After graduation from USC, Dr. Cramer first worked in Santa Fe, New Mexico for several years and also served as a doctor on board Santa Fe Railroad trains. In 1937, the Cramers moved to Ketchikan. They lived at Mile 4 South Tongass Highway for many years and raised five children who all graduated from Ketchikan High School: Dwight Jr. (Bud), Toni (who married longtime Ketchikan educator, Dick Hansen), Jon, Rick and Judy (who married longtime local pharmacist John Stenford).

Ann Cramer and several family members stayed in Ketchikan after Dr. Cramer died.  In 1967, Ann Cramer was nominated for Alaska Mother of the Year by the Professional Women’s Club. The nomination noted that she was active in the St. John’s Episcopal Church, serving in the choir and the Altar Guild as well as being a delegate to the Episcopal convocation in 1965.  
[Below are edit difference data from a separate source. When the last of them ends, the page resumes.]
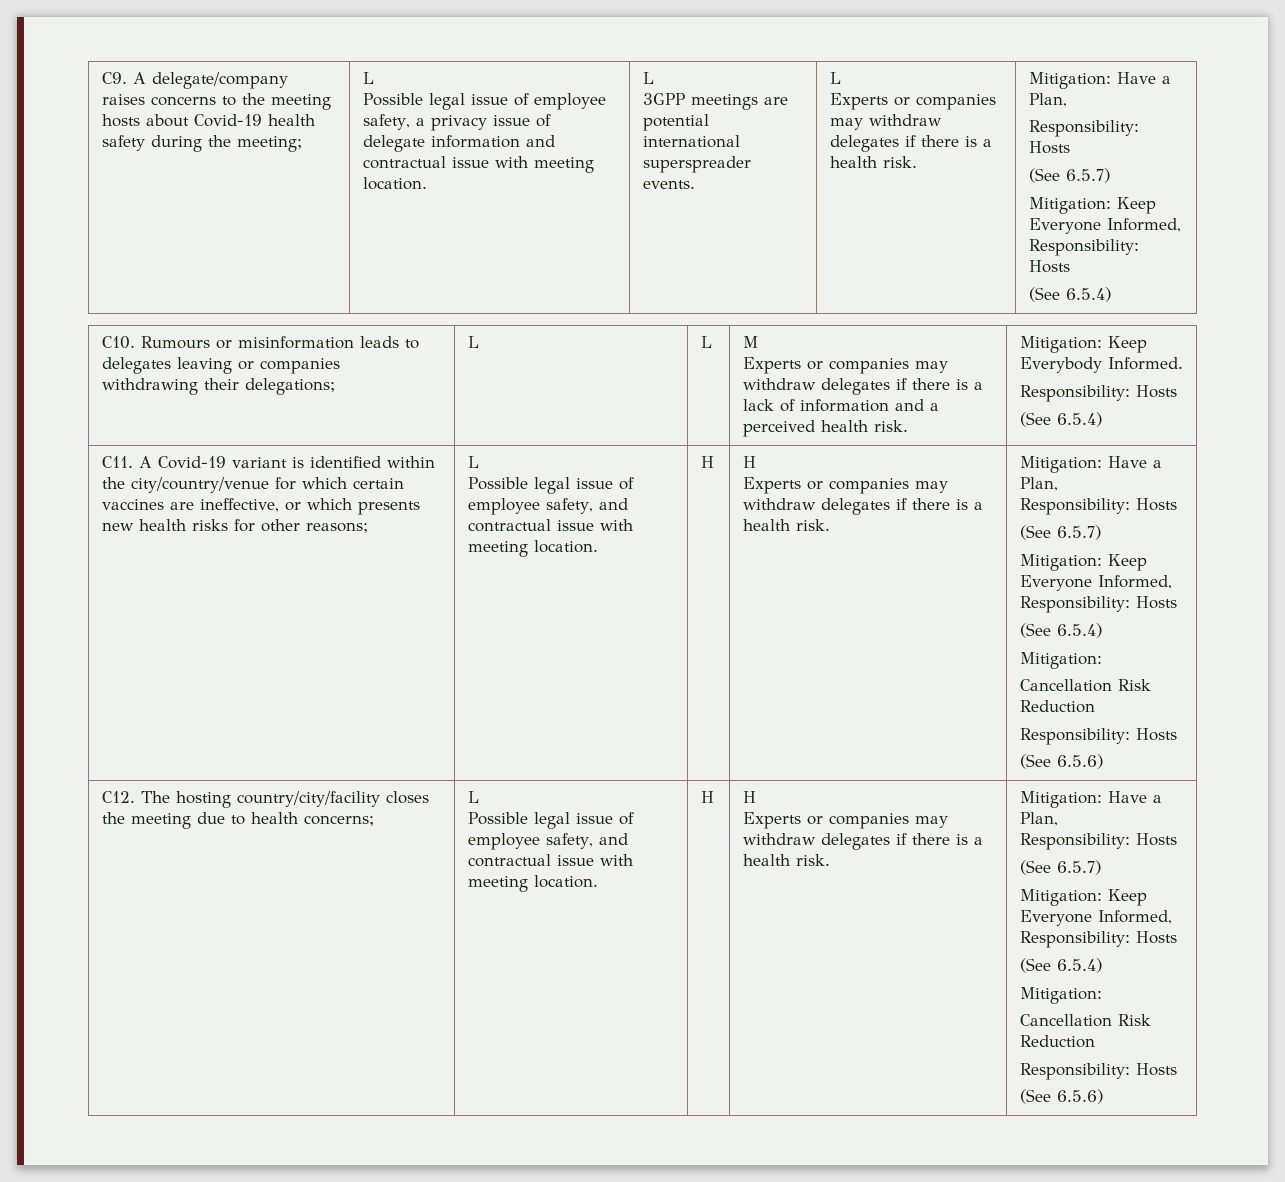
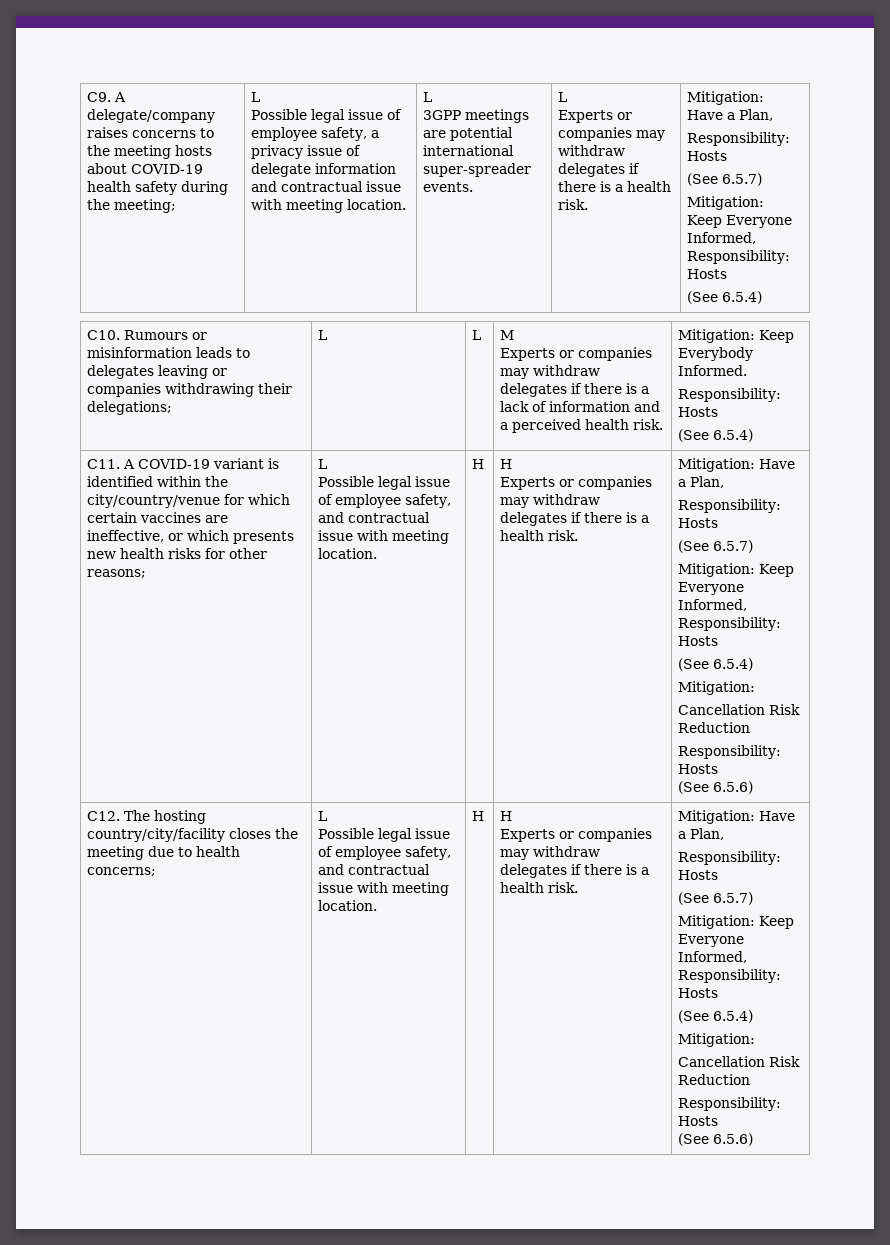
- C9. A delegate/company raises concerns to the meeting hosts about Covid-19 health safety during the meeting;
+ C9. A delegate/company raises concerns to the meeting hosts about COVID-19 health safety during the meeting;
- 3GPP meetings are potential international superspreader events.
+ 3GPP meetings are potential international super-spreader events.
- C11. A Covid-19 variant is identified within the city/country/venue for which certain vaccines are ineffective, or which presents new health risks for other reasons;
+ C11. A COVID-19 variant is identified within the city/country/venue for which certain vaccines are ineffective, or which presents new health risks for other reasons;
In the community, she also served as a member of the Aurora Chapter of the Order of the Eastern Star and was a mother advisor to the Rainbow Girls. She was also a member of the Revilla Rebekah Lodge and the Mountain Point Community Club, the Young Homemakers, the American Legion Auxiliary and the PEO Sisterhood. She was also a girl scout leader

In the 1960s, she was the business manager for the Tongass Timber Trust and coordinated the logging camp insurance program for the Alaska Loggers Association. Ann Cramer died in 1977.

The following Cramer family members took part in the reunion:

Dwight "Bud" and Beverly Cramer. David and Cindy "Cramer" Oliver and their family Christopher Cramer, Amy, Caysen and Calli Oliver, Curtis Cramer Oliver, Craig Cramer and Keisha Oliver;

Dick and Toni "Cramer" Hansen, granddaughter Kaijsa Bellon and her fiancee Mac Dahl;

 

Jon and Susan Cramer, Craig and Jill “Cramer” Vivid and their Children Harper and Rhett;

 

Rick and Nancy Cramer;


And Judy and John Stenford family members: Tina McPherson, Jim and Ann Marie Meirsonne, Judi and Maurice Meiresonne and Leif Stenfjord.


Five longtime friends of the Cramers, Chuck "Tinker" Baird and Mondo and Gayle Ramirez  and Chip and Debbie also took part in the reunion.